New York State’s retirement plan is ratcheting up pressure on Tesla Inc., calling on the EV maker to disclose how much it spends on settling sexual harassment and racial discrimination complaints.

The New York State Common Retirement Fund, among the country’s biggest public pension plans, filed its shareholder proposal last week following a high-profile racial discrimination case resulting in a $137 million jury award, and days before California took the extraordinary step of suing Tesla.

New York’s resolution asks the automaker to publish how effective its measures are in ending bad conduct in the workplace.

“Recent developments further highlight the need for Tesla to address how the company is preventing harassment and discrimination against employees,” New York State Comptroller Thomas DiNapoli said in an emailed statement Monday. “This kind of alleged behavior should never be tolerated.”

California’s civil rights regulator sued Tesla last week for racial discrimination and harassment after finding widespread mistreatment of Black workers at its Fremont factory. The lawsuit adds to several complaints the company has faced from former workers about racism and sexual harassment.

The New York fund manages about $280 billion, and stands out for publicly putting pressure on Tesla to change its ways. The automaker’s biggest shareholders — Vanguard Group Inc., BlackRock Inc. and State Street Corp.’s investing unit — declined to comment on alleged discrimination, citing their long-standing policies of not discussing individual companies.

Officials at Austin, Texas-based Tesla haven’t responded to a request for comment.

While Tesla’s electric vehicles have played a pivotal role in the shift to cleaner fuels, most ESG investors have long avoided the stock due to the automaker’s shortcomings in corporate governance.

Other socially minded investors such as Calvert Research & Management and Trillium Asset Management own a nominal amount of shares so they can press the company to change its behavior. Both companies declined to comment.

More than a dozen other large Tesla shareholders, including Capital Group, Fidelity Investments, Baron Capital and the California Public Employees’ Retirement System, also declined to comment.

For real change to happen at Tesla, the company’s largest investors need to take action, said Dieter Waizenegger, executive director of SOC Investment Group, which filed resolutions during the last proxy-voting season asking Wall Street firms to perform racial equity audits. Big shareholders should be insisting that the issues of discrimination and harassment are put on the agenda for meetings with Tesla in the next six months, Waizenegger said.

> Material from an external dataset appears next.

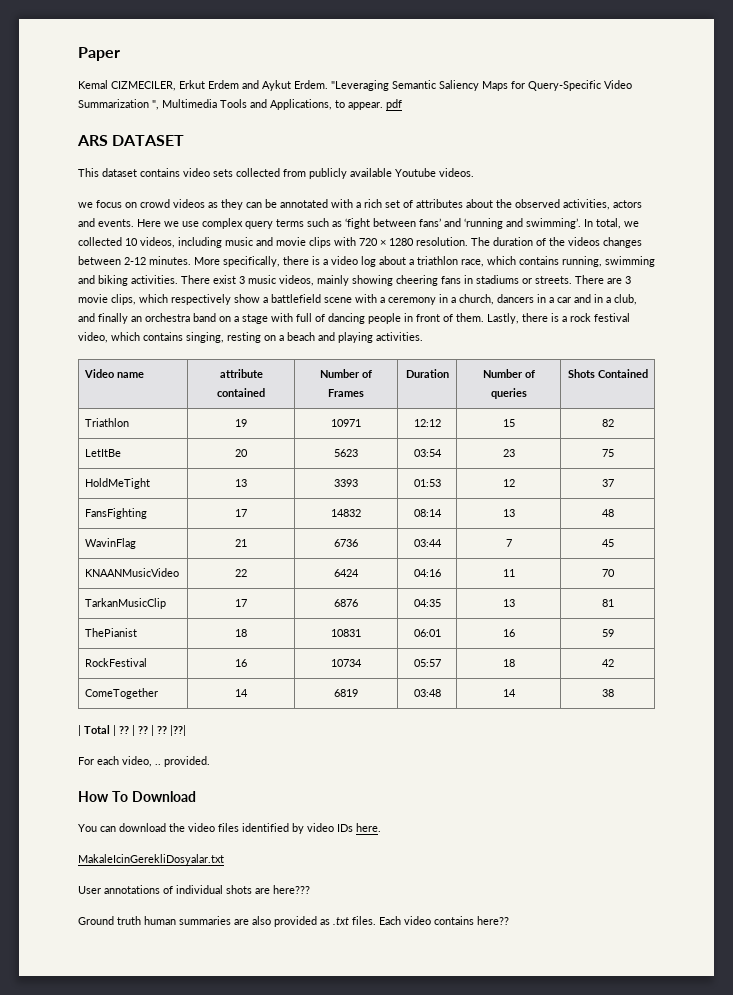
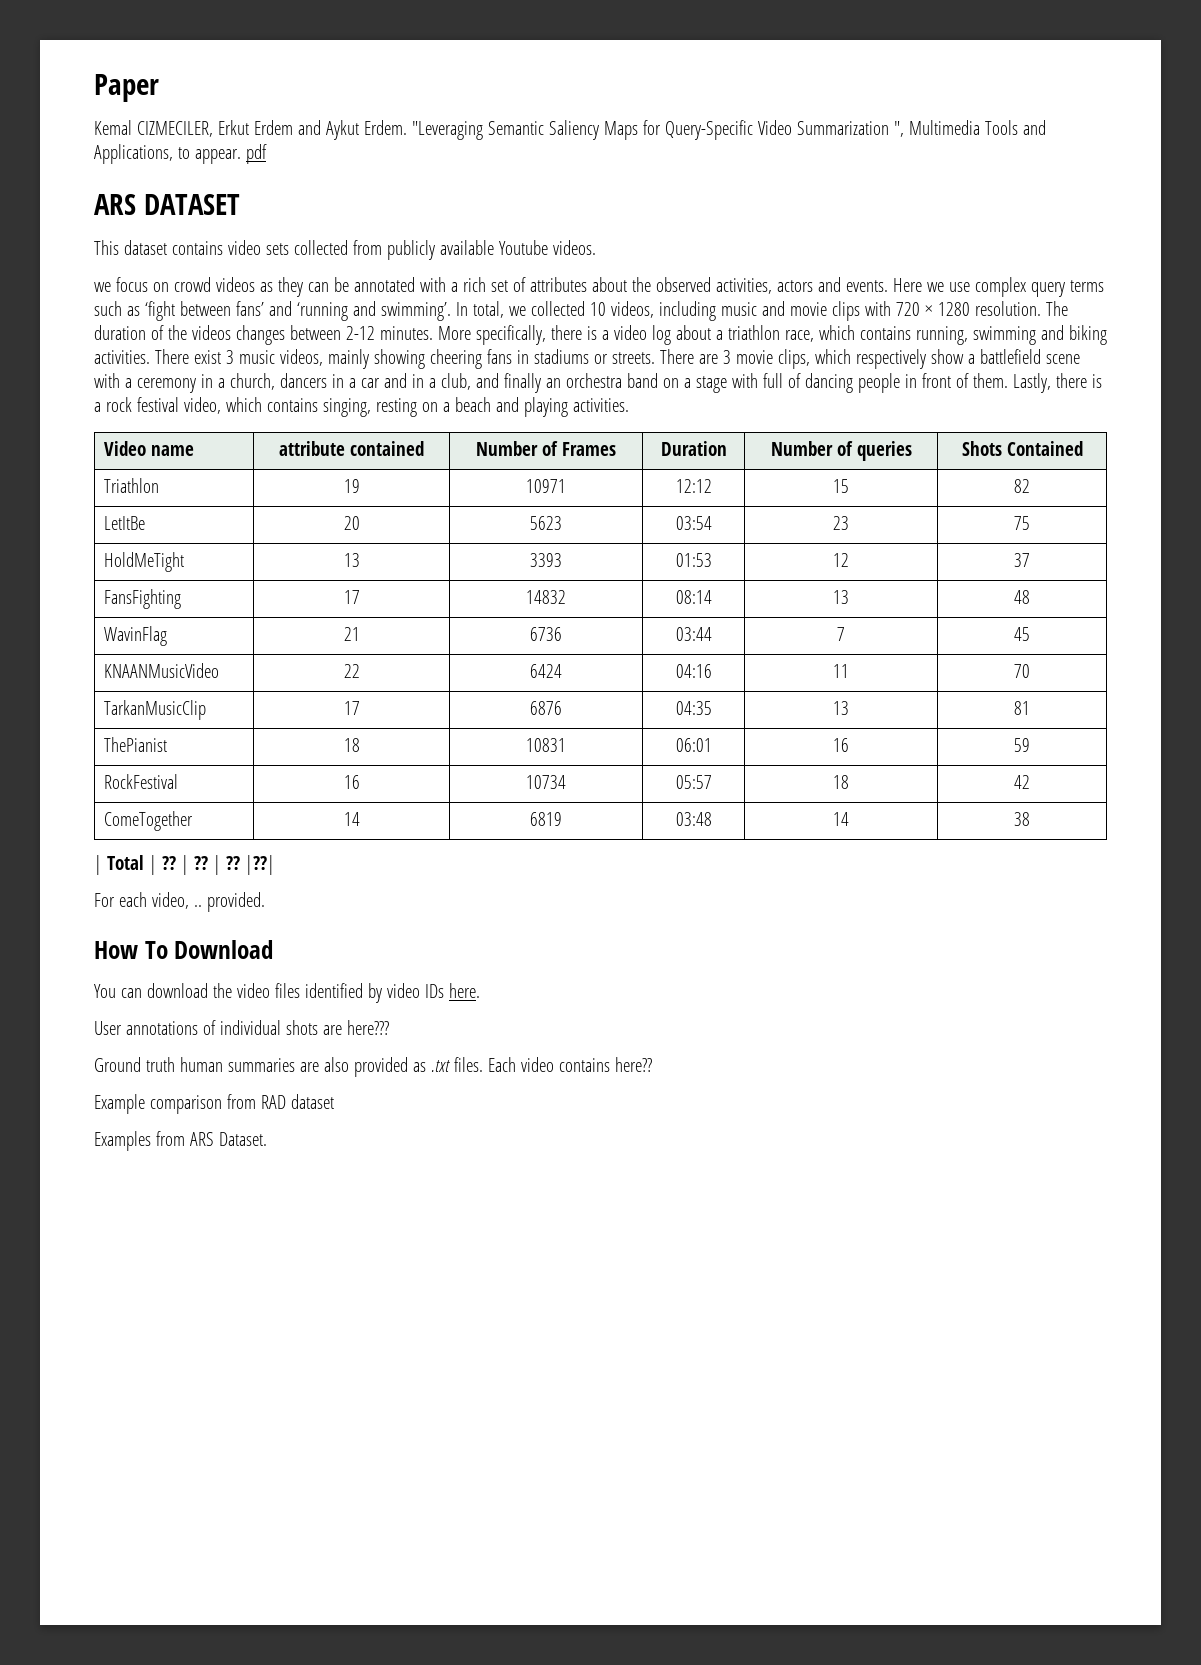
[78,854,224,865] // MakaleIcinGerekliDosyalar.txt -> (480, 990) none
(509, 920) none -> [94,1094,334,1114] [94,1131,267,1151] // Example comparison from RAD dataset // Examples from ARS Dataset.

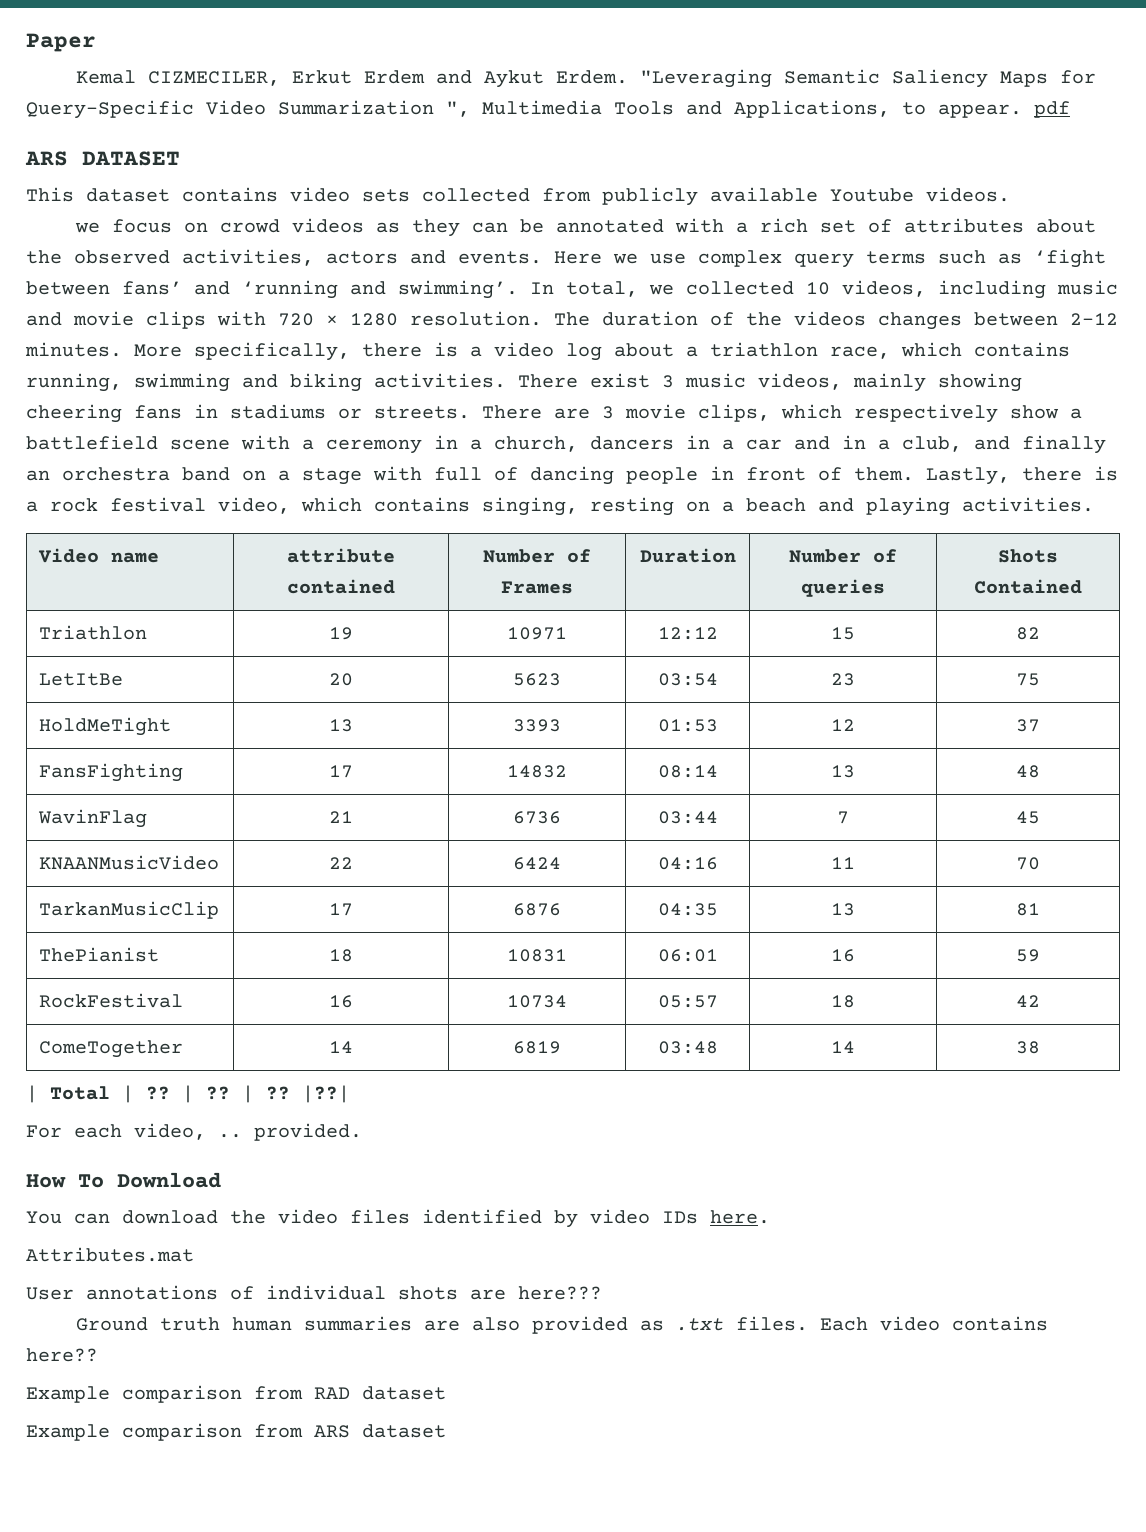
(480, 990) none -> [26,1247,194,1262] // Attributes.mat
[94,1131,151,1151] Examples -> [26,1423,242,1441] Example comparison
[218,1132,267,1146] Dataset. -> [362,1424,446,1438] dataset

In the wake of protests against racial injustice that swept the U.S. in 2020, BlackRock, Vanguard and State Street Global Advisors have vowed to vote off board directors of companies that fail to address the lack of diversity in their ranks. The three firms backed a shareholder proposal last year that asked Tesla to publish a report on the racial and gender breakdown of its workforce.

Vanguard, Tesla’s biggest shareholder after Chief Executive Officer Elon Musk, said in an October report that it has interacted with Tesla at least annually over the past five years.

The money manager said it discussed the automaker’s efforts to address diversity, equity and inclusion in its workforce during a meeting with the board chair last year. Vanguard described Tesla’s inaugural diversity report in 2020 as a “promising start” and added it wants the company to continue prioritizing “qualitative and quantitative disclosures on workforce diversity.”

In its Feb. 7 shareholder proposal, the New York pension asked Tesla to every year publish details such as how much it has paid in settlements related to harassment and discrimination, as well as specifics on the progress it’s made in reducing the time taken to settle complaints. It also requested the company disclose how many pending cases it’s seeking to resolve either internally or through litigation. The state said civil rights violations can result in substantial costs.

The retirement plan has succeeded in the past in pressing Tesla for change. Four years ago, it filed a resolution asking the company to disclose its process for identifying and analyzing human-rights risks in its operations. Tesla agreed to produce a report.

Separately, the New York fund filed resolutions last month asking companies, including Amazon.com Inc. and Match Group Inc., to conduct independent racial audits of their businesses.